A Li-substituted hydrostable layered oxide cathode material with oriented stacking nanoplate structure for high-performance sodium-ion battery

A stable Li-substituted Co-free P2-type Na2/3Li1/9Ni2/9Mn2/3O2 cathode material consisting of multiple-layer oriented stacking nanoplates is successfully prepared. The bifunctional strategy of chemical substitution combined with structure modulation could effectively enhance structural stability and Na+ transport kinetics as well as transform a quasi-solid-solution reaction into a complete solid-solution reaction, which ultimately lead to excellent electrochemical performance. [Display omitted] •A P2-type material with multilayer oriented stacking nanoplates is synthesized.•Chemical substitution coupled with structure modulation is employed.•A complete solid-state reaction is obtained during charging and discharging.•Partial Li substitution for Ni endows P2-NaLNM with superior hydrostability. As one of the most prospective transitional metal oxide cathode materials for sodium-ion batteries (SIBs), P2-type Na2/3Ni1/3Mn2/3O2 layered oxide generally suffers from sluggish Na+ kinetics and complicated structural evolution.
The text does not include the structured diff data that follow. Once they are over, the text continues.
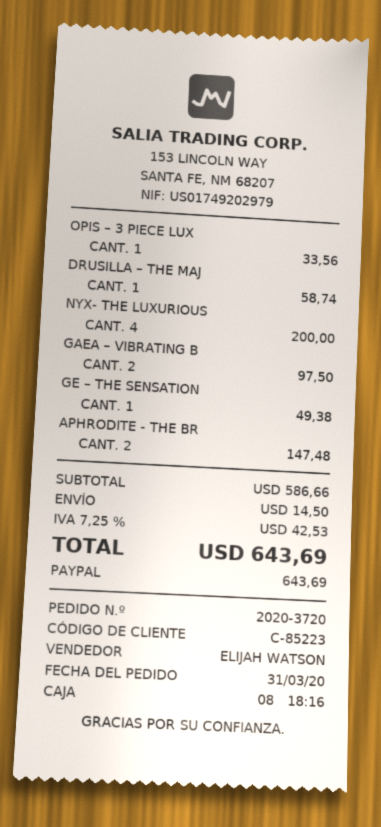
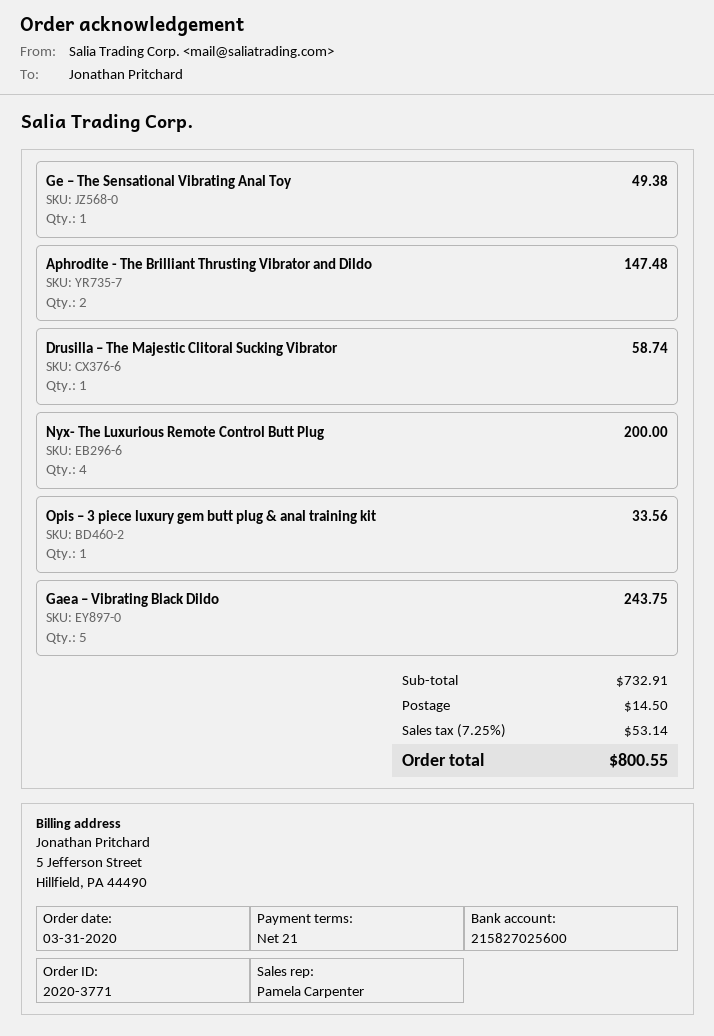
order number: 2020-3720 -> 2020-3771
sales rep: ELIJAH WATSON -> Pamela Carpenter
GAEA – VIBRATING B: 2 for 97.50 -> 5 for 243.75
subtotal: 586.66 -> 732.91
tax: 7.25% = 42.53 -> 7.25% = 53.14
total: 643.69 -> 800.55

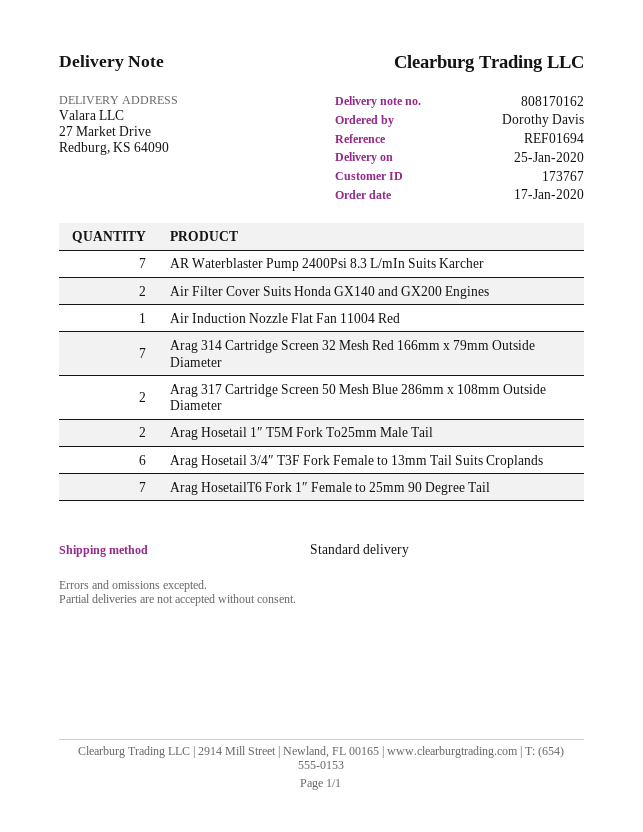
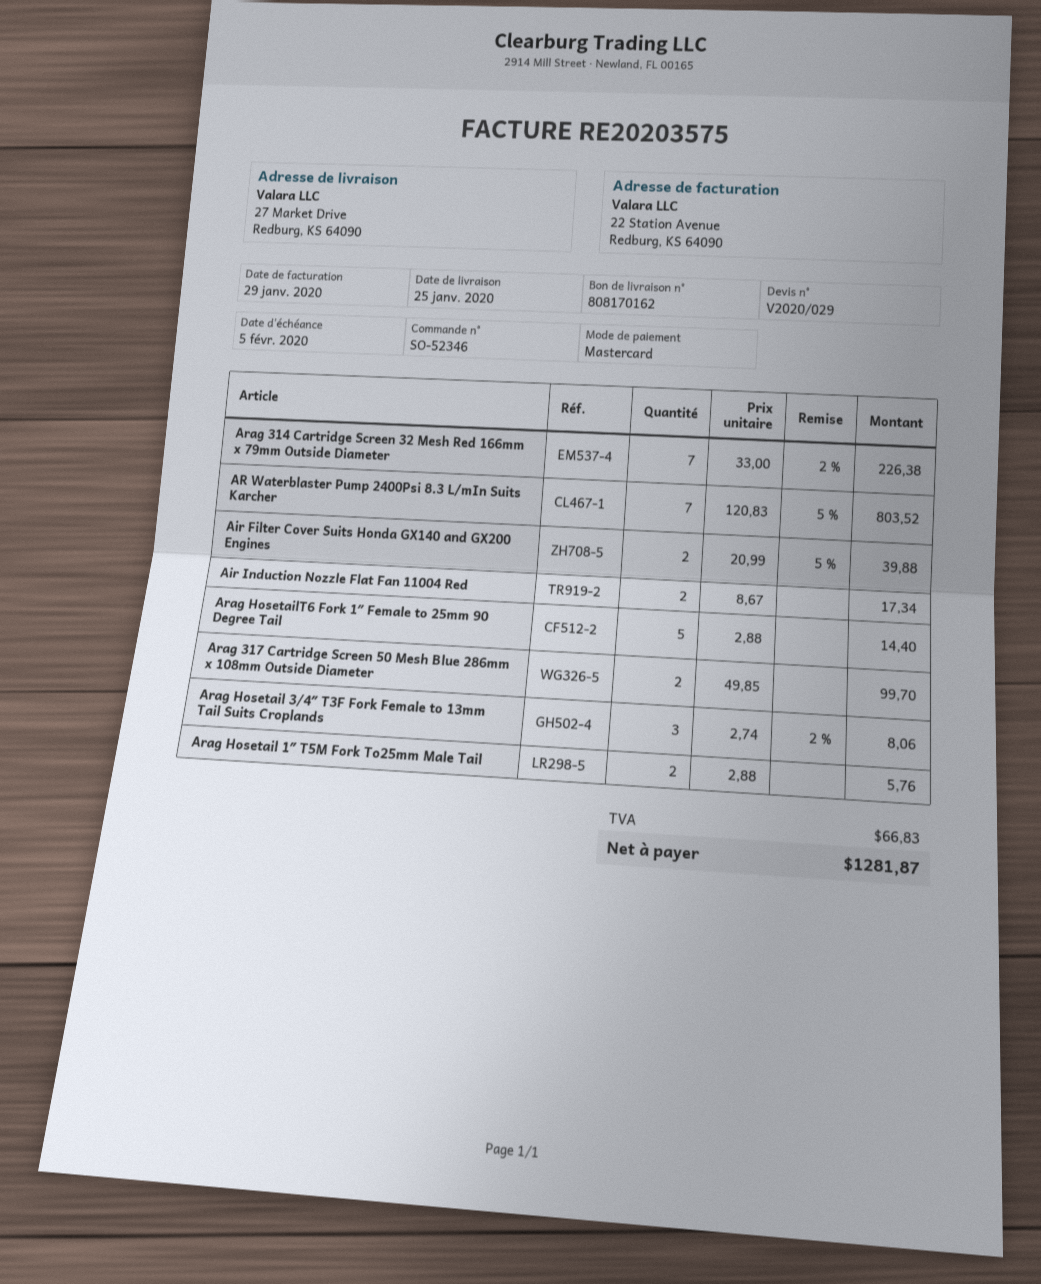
Air Induction Nozzle Flat Fan 11004 Red: 1 -> 2
Arag Hosetail 3/4″ T3F Fork Female to 13mm Tail Suits Croplands: 6 -> 3
Arag HosetailT6 Fork 1″ Female to 25mm 90 Degree Tail: 7 -> 5

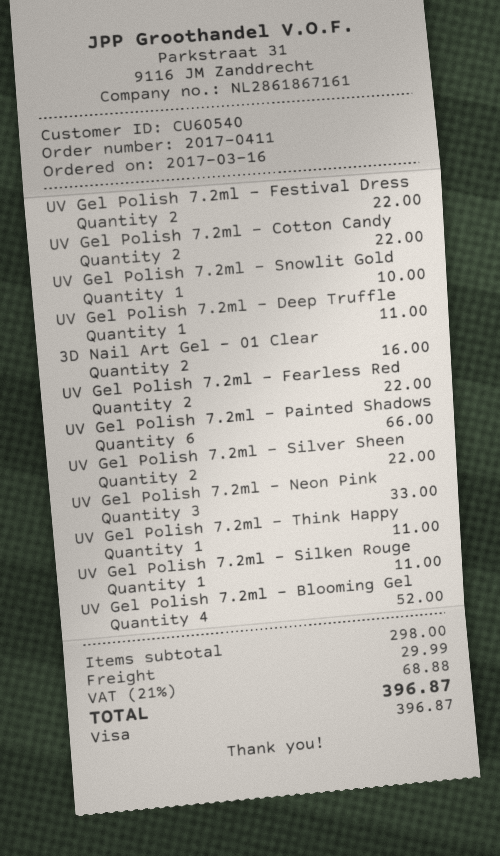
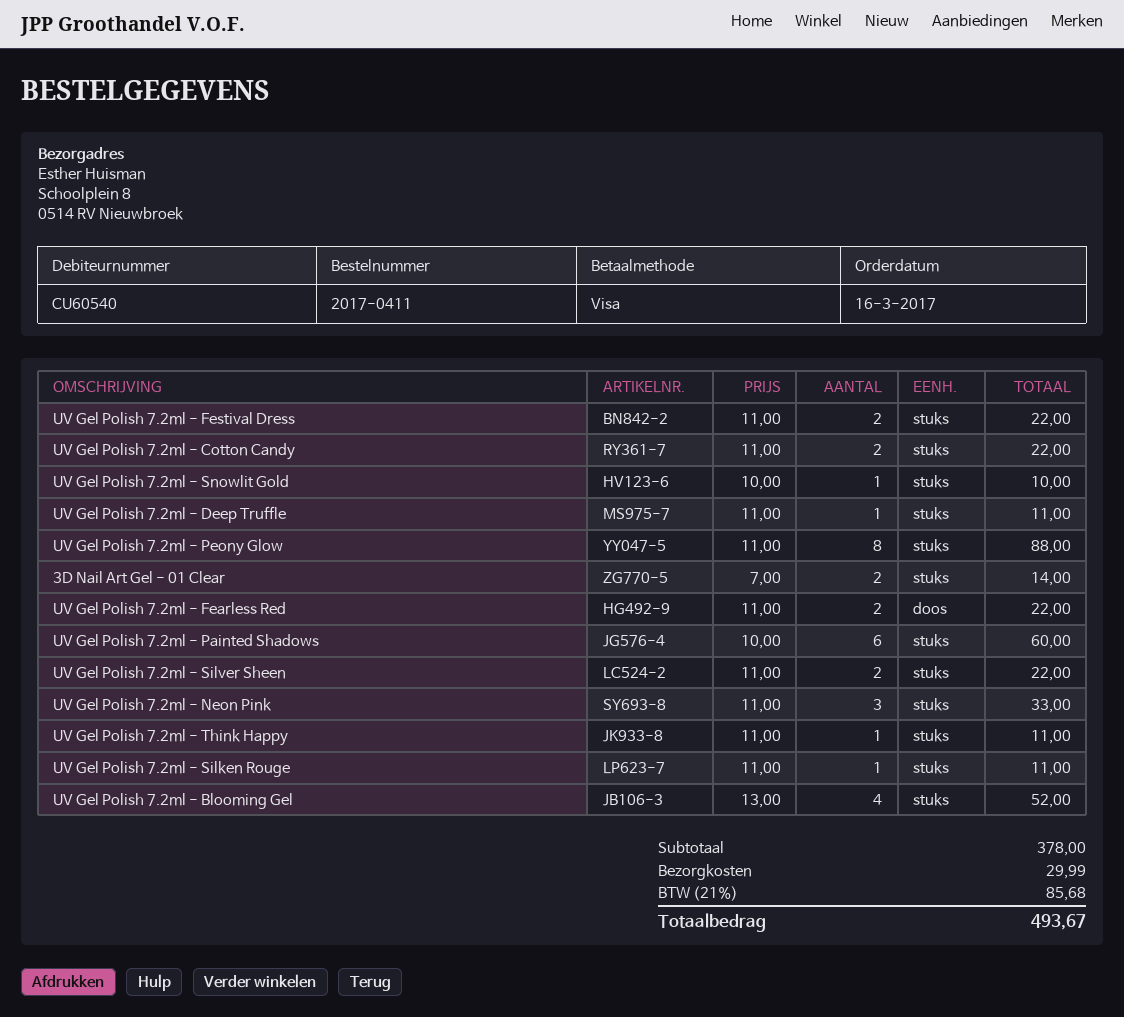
3D Nail Art Gel - 01 Clear: 2 for 16.00 -> 2 for 14.00
UV Gel Polish 7.2ml - Painted Shadows: 6 for 66.00 -> 6 for 60.00
UV Gel Polish 7.2ml - Peony Glow: none -> 8 for 88.00
subtotal: 298.00 -> 378.00
tax: 21% = 68.88 -> 21% = 85.68
total: 396.87 -> 493.67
Here, a stable Co-free P2-Na2/3Li1/9Ni2/9Mn2/3O2 cathode material with multilayer oriented stacking nanoplates is reported, which exhibits high hydrostability realized by partial Li element substitution for Ni. A prominent rate capability (71.7% capacity retention at 5 C compared to 0.2 C), an excellent cycling stability (78.7% capacity retention at 2 C after 300 cycles) and a promoted performance even at a higher cutoff potential of 4.4 V were displayed owing to bifunctional strategy of chemical substitution coupled with structure modulation, and the as-synthesized material retains its original structure and electrochemical performance after being aged in water. Moreover, dominant Na+ capacitive storage mechanism, high thermostability and complete solid-solution reaction are explicitly elucidated through quantitative calculation of electrochemical kinetics and in-situ X-ray diffraction technique. These findings reveal the importance of rational chemical substitution and structure modulation strategy, and inspire novel design of high-performance cathode materials for rechargeable SIBs.